If you'd rather keep your investments as simple as possible, pick a balanced income fund that charges a low fee and has the right allocation for you. Some target date funds are designed to keep working throughout your retirement; the fund managers will continue to rebalance stock and bond investments within the fund in order to meet your changing needs as you age. Balanced income funds are usually designed to be all-purpose for retirees of any age. Allocation-wise, you can use the formula of 110 minus your age to figure out how much of your investment should be in stocks, with the remainder in bonds. Then look for a fund that roughly matches this allocation.

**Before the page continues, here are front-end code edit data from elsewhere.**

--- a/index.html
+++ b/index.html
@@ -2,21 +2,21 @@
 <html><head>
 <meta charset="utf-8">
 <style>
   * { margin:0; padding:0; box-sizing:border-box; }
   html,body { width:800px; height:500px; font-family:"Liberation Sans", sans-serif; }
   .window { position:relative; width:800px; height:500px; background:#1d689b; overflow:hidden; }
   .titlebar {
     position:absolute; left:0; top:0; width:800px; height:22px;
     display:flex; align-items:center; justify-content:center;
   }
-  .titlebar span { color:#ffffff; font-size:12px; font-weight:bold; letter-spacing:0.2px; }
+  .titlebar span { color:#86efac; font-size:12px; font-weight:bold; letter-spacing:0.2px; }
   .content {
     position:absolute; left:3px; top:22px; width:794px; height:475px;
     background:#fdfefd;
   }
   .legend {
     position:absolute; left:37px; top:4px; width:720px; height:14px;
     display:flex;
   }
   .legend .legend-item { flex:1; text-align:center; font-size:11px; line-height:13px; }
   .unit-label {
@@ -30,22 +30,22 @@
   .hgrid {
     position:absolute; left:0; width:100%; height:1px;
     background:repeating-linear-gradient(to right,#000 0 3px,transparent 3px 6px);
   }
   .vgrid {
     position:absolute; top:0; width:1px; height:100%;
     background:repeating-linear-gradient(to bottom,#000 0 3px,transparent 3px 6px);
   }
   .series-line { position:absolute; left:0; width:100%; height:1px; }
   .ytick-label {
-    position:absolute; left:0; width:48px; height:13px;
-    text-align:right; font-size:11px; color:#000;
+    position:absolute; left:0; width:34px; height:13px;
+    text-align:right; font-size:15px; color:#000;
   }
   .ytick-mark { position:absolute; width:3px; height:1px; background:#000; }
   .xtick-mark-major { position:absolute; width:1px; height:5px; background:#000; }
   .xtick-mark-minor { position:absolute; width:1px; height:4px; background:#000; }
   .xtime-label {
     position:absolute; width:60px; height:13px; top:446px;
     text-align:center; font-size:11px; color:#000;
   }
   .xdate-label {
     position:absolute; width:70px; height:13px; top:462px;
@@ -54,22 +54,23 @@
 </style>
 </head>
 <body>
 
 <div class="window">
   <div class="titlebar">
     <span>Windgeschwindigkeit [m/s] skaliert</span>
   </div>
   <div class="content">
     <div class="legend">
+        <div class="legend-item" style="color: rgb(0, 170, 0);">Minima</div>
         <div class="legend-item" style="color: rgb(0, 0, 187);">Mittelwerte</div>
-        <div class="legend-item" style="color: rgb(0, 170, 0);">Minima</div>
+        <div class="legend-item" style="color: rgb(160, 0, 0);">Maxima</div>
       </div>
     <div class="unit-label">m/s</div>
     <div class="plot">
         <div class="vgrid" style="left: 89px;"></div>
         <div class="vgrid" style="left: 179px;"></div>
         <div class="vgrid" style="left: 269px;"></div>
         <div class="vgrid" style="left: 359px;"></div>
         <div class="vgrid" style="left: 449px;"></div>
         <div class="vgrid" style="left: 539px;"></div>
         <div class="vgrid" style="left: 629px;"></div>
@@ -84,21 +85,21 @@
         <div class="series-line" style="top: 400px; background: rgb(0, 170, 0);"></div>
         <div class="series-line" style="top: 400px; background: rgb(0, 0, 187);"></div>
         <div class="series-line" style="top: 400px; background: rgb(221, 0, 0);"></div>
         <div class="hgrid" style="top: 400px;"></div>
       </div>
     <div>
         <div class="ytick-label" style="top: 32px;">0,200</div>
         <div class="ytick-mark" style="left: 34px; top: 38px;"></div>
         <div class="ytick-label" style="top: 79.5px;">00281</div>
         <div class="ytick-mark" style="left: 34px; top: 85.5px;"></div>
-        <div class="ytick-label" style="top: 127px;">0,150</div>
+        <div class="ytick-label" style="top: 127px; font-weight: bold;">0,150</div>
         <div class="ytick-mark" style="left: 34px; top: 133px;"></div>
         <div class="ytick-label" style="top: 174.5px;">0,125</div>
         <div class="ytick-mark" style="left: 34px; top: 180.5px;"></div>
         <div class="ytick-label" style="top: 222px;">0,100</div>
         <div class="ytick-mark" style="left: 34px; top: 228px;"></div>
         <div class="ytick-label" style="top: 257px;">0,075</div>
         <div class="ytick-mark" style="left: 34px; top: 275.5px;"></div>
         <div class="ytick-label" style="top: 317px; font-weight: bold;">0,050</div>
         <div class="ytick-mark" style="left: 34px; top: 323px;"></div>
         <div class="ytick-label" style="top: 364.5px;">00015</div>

Hands-on investors: Choose your own stocks

Even investing-loving retirees would be wise to keep the bulk of their stock money in an index fund. These funds offer excellent diversification at a low cost, making them far less risky than a jumble of individual stocks. Most funds have a risk rating that indicates how volatile or otherwise risky the investment is; stick with the ones that fall on the low end of the spectrum. But if you like to experiment, by all means put 10% to 15% of your money into individual stocks. As a retiree you can't afford to indulge in high-risk stocks, which means most growth stocks are not an option. Instead, focus on high-quality value stocks, particularly the ones that produce large and reliable dividends. Those dividends will do a bang-up job of compensating for the lower capital gains that large, established companies usually produce.

One quick-and-dirty way to assess a company's financial stability is to check its bond rating: If the company is AAA rated, that means experts believe the company is on extremely solid financial footing. And any stock that qualifies as a "blue-chip" is likely a good choice for retirees, because they're about as safe as a stock gets.

Hands-on investors: Build a bond ladder

As you age, more and more of your investment dollars should go into bonds rather than stocks. Laddering your bonds by choosing a wide range of issues that mature at different dates allows you to maximize your interest income, minimize your risk, and keep from tying up all your principal at once. Keep the bulk of your bond investments in Treasury bonds and the highest-quality corporate bonds to keep your risks low, and stay away from callable bonds that could leave a big hole in your ladder.

Cost-cutting

As a retiree, you'll have two primary costs associated with your investments: fees and taxes. Keep fees low by using a discount broker, minimizing the number of trades you make, and choosing funds and ETFs with the lowest possible expense ratios. Minimize your tax bill by keeping most, if not all, of your investments inside a tax-advantaged retirement account. If you have both a tax-deferred retirement account and a Roth-type account, you can juggle your distributions in such a way as to minimize your taxes on both the distributions themselves and on your Social Security benefits. In fact, you should prioritize tax planning when you choose your investments. After all, what's the point of working for great returns on your investments when the extra money ends up in the tax man's pocket?